Proteins causally related to COVID-19

Figure 2 and Supplementary Tables 24 showed the associations of all proteins with three types of COVID-19, healthspan and lifespan (mother’s and father’s attained age). Among these proteins, we selected proteins with Bonferroni-corrected significance. Figure 3 showed the selected proteins affecting the risk of severe COVID-19 (Figure 3A), COIVD-19 hospitalization (Figure 3B) and SARS-COV2 infection (Figure 3C). We identified 35 proteins associated with severe COVID (Figure 3A), 43 proteins associated with COVID-19 hospitalization (Figure 3B), and 63 proteins associated with SARS-COV2 infection (Figure 3C). There are 24 proteins shared by the three traits, including ADGRG2, AMY2B, CCL15, CD109, CD209, CD34, CX3CL1, FGF19, GOLM2, ICAM5, ISLR2, KLK1, LEFTY2, NRCAM, PECAM1, PODXL, PTPRM, REG1A, REG1B, SCG2, SEMA4C, SFTPD, TDGF1, and VAMP5. Among them, 8 proteins increased the risk of severe COVID-19, COVID-19 hospitalization and SARS-COV2 infection, 16 decreased the risk of COVID-19. Supplementary Table 5 showed the function of proteins affecting severe COVID-19, COVID-19 hospitalization and/or SARS-COV2 infection. These proteins had functions involved in inflammation and immunity, such as SFTPD, ICAM-2, ICAM-5, CD209, CD58, CCL15, CCL28, and MNDA; apoptosis, such as FGFR2 and ERBB4; and metabolism such as AMY2A and AMY2B.

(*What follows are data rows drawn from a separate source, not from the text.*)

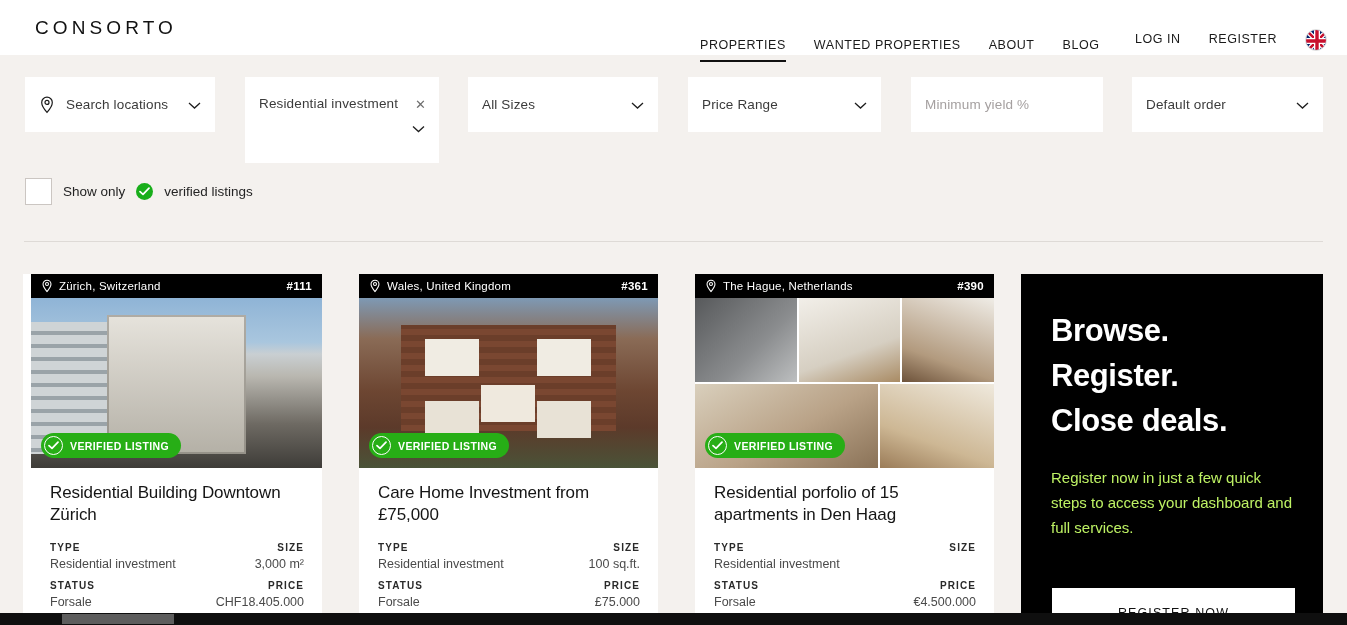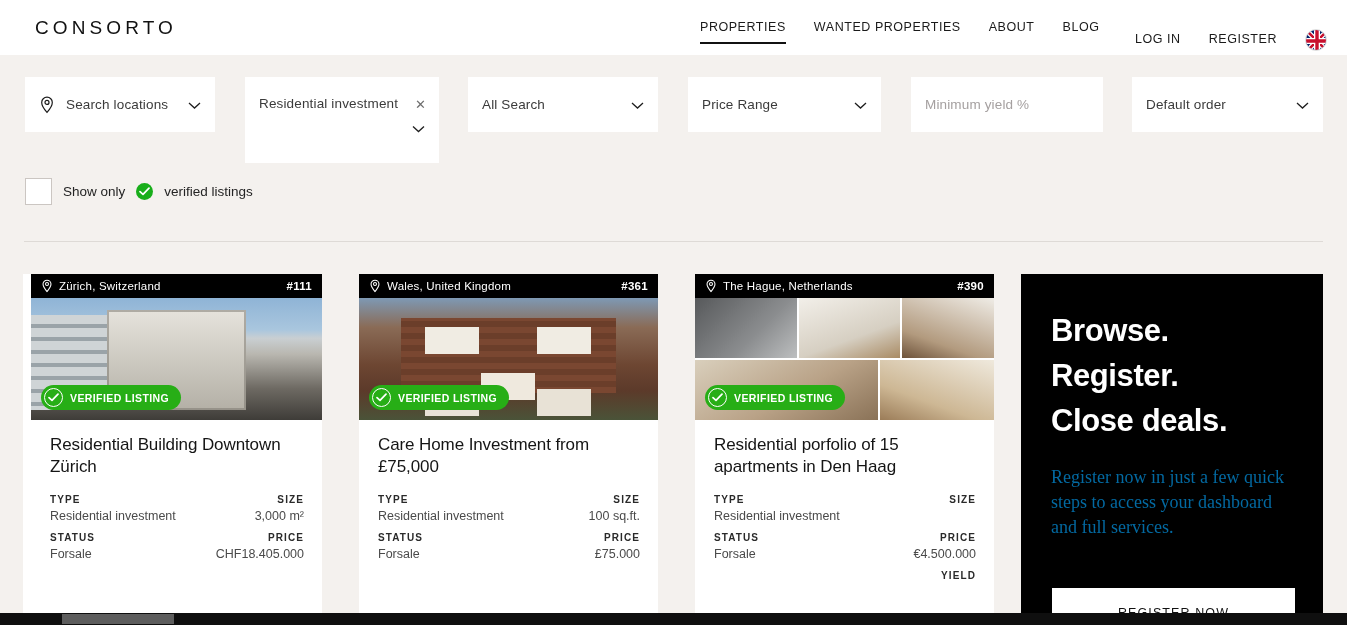--- a/index.html
+++ b/index.html
@@ -17,21 +17,21 @@
     height: 55px; background: #ffffff;
     display: flex; align-items: center;
     padding: 0 24px 0 26px;
     position: relative;
   }
   .logo {
     font-size: 19px; font-weight: 400;
     letter-spacing: 4.1px; color: #111; margin-left: 9px;
   }
   .nav {
-    position: absolute; left: 700px; top: 0;
+    position: absolute; left: 700px; top: 18px;
     height: 55px; display: flex; align-items: center; gap: 0;
   }
   .nav-item {
     font-size: 12.5px; letter-spacing: 0.55px; color: #1a1a1a;
     margin-right: 28px; position: relative; cursor: pointer;
     padding-bottom: 2px; white-space: nowrap;
   }
   .nav-item.active::after {
     content: ""; position: absolute; left: 0; right: 0; bottom: -8px;
     height: 1.5px; background: #111;
@@ -105,21 +105,21 @@
 
   .card-imgbar {
     position: relative; height: 24px; background: #000; color: #fff;
     display: flex; align-items: center; padding: 0 10px;
     font-size: 11.5px; letter-spacing: 0.2px; z-index: 3;
   }
   .card-imgbar .pin-w { width: 12px; height: 14px; margin-right: 6px; flex: none; }
   .card-imgbar .idnum {
     margin-left: auto; font-weight: bold; font-size: 11.5px; letter-spacing: 0.3px;
   }
-  .card-photo { position: relative; height: 122px; overflow: hidden; }
+  .card-photo { position: relative; height: 170px; overflow: hidden; }
   .badge {
     position: absolute; left: 10px; bottom: 10px; z-index: 4;
     background: #27ae16; border-radius: 14px; height: 25px;
     display: flex; align-items: center; padding: 0 12px 0 3px; gap: 7px;
   }
   .badge .ring {
     width: 19px; height: 19px; border-radius: 50%;
     border: 1.6px solid #fff; display: flex;
     align-items: center; justify-content: center; flex: none;
   }
@@ -183,21 +183,21 @@
   .promo {
     position: absolute; top: 274px; left: 1021px;
     width: 302px; height: 351px; background: #000; color: #fff;
     padding: 34px 30px 0 30px;
   }
   .promo h2 {
     font-size: 31px; line-height: 45px; font-weight: bold;
     letter-spacing: -0.4px; color: #fff;
   }
   .promo p {
-    margin-top: 22px; font-size: 18px; line-height: 25px; color: #0369a1; font-family: Liberation Serif, serif;
+    margin-top: 22px; font-size: 15px; line-height: 25px; color: #bef264;
   }
   .promo-btn {
     position: absolute; left: 31px; top: 314px; width: 243px; height: 58px;
     background: #fff; color: #111; display: flex; flex-direction: column;
     align-items: center; justify-content: flex-start; padding-top: 15px;
     font-size: 12.5px; letter-spacing: 1.1px; line-height: 20px;
     cursor: pointer; text-align: center;
   }
 
   
@@ -261,21 +261,21 @@
       <span class="label">Residential investment</span>
       <span class="xmark">✕</span>
       <span class="chev">
         <svg width="13" height="8" viewBox="0 0 13 8">
             <path d="M1 1.5 L6.5 6.5 L12 1.5" fill="none" stroke="#1f1f1f" stroke-width="1.3"></path>
           </svg>
       </span>
     </div>
 
     <div class="fbox" id="f-size">
-      <span class="label">All Search</span>
+      <span class="label">All Sizes</span>
       <span class="chev">
         <svg width="13" height="8" viewBox="0 0 13 8">
             <path d="M1 1.5 L6.5 6.5 L12 1.5" fill="none" stroke="#1f1f1f" stroke-width="1.3"></path>
           </svg>
       </span>
     </div>
 
     <div class="fbox" id="f-price">
       <span class="label">Price Range</span>
       <span class="chev">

Volcano plot on the associations of proteins with severe COVID-19, COVID-19 hospitalization and SARS-COV2 infection.

Figure 2. Volcano plot on the associations of proteins with severe COVID-19, COVID-19 hospitalization and SARS-COV2 infection.

Proteins that are significantly associated with (A) severe COVID-19, (B) COVID-19 hospitalization, and (C) COVID-19 infection. The inverse-variance weighted (IVW) estimates are presented in log-odds ratio with the corresponding 95% confidence intervals.

Figure 3. Proteins that are significantly associated with (A) severe COVID-19, (B) COVID-19 hospitalization, and (C) COVID-19 infection. The inverse-variance weighted (IVW) estimates are presented in log-odds ratio with the corresponding 95% confidence intervals.

In sensitivity analyses, we found that the estimates were generally robust to different MR methods, i.e., weighted median, weighted mode and MR-SPI (Supplementary Tables 611). The associations were also consistent when using cis-SNPs as instruments (Supplementary Tables 1214).

Proteins causally related to healthspan and lifespan

Figure 4 and Supplementary Tables 1517 showed the associations of all proteins with healthspan and lifespan (mother’s and father’s attained age). Figure 5 showed the selected proteins associated with healthspan (Figure 5A), father’s attained age (Figure 5B) and mother’s attained age (Figure 5C). We identified 4 proteins related to healthspan (Figure 5A), 32 proteins related to father’s attained age (Figure 5B), 19 proteins related to mother’s attained age (Figure 5C). Supplementary Table 18 showed the function of proteins affecting healthspan and/or lifespan. The proteins are also involved in inflammation and immunity, such as CXCL9, HLA-DRA, LILRB4, IL19 and TNFRSF8, apoptosis, such as FOXO3, and involved in metabolism, such as PCSK9 and LDLR. Ten proteins play a role in both maternal and paternal ageing, including CDH1, CPE, CXCL9, F3, LAIR1, LEFTY2, LGALS9, LILRB4, POLR2F and RP2. The analysis was robust to weighted median, weighted mode and MR-SPI (Supplementary Tables 1924). The associations were also consistent when using cis-SNPs as instruments (Supplementary Tables 2527). Heterogeneity test suggested large heterogeneity for some protein-outcome associations (Supplementary Tables 2833), such as AMY2B and severe COVID-19, in which case estimates from more robust methods are more valid.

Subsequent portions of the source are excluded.